## Assignment
Pick each line that has "sayHi" out of the records.

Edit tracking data
::::
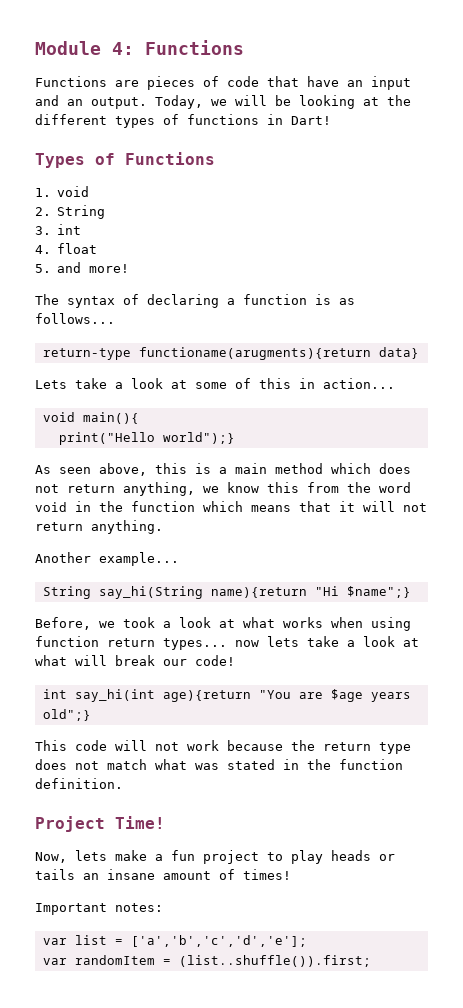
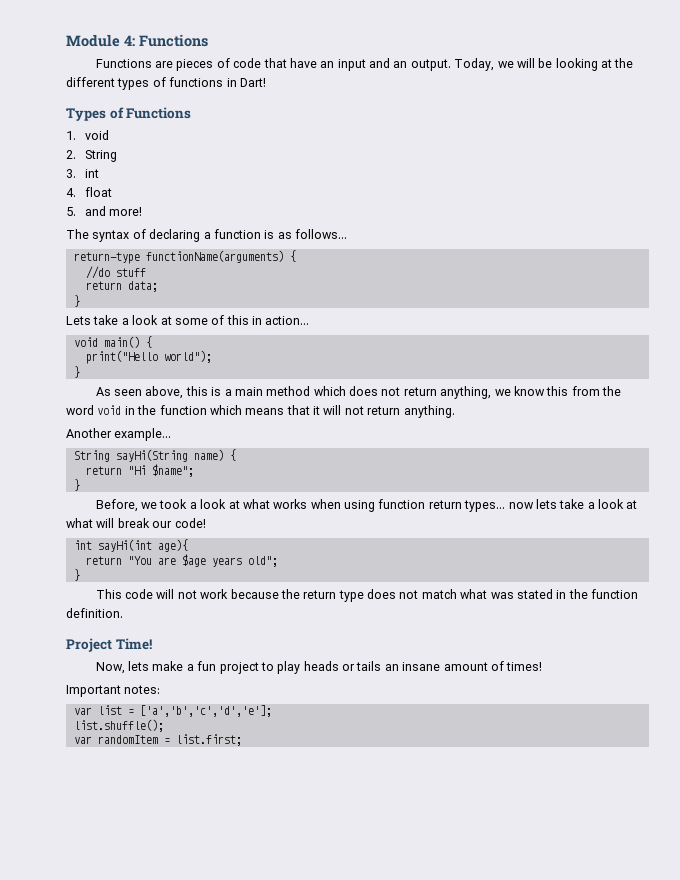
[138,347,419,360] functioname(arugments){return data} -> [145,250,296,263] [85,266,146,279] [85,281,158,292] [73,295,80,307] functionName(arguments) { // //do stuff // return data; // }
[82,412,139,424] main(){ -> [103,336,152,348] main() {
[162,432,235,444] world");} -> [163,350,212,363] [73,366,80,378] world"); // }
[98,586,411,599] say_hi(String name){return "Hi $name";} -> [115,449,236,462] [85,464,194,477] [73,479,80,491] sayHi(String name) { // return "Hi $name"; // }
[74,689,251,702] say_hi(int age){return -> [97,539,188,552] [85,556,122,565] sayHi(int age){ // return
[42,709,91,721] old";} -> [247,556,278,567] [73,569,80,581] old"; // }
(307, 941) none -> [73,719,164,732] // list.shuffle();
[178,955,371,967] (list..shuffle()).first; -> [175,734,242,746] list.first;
::::
## Final answer
[98,586,411,599] say_hi(String name){return "Hi $name";} -> [115,449,236,462] [85,464,194,477] [73,479,80,491] sayHi(String name) { // return "Hi $name"; // }
[74,689,251,702] say_hi(int age){return -> [97,539,188,552] [85,556,122,565] sayHi(int age){ // return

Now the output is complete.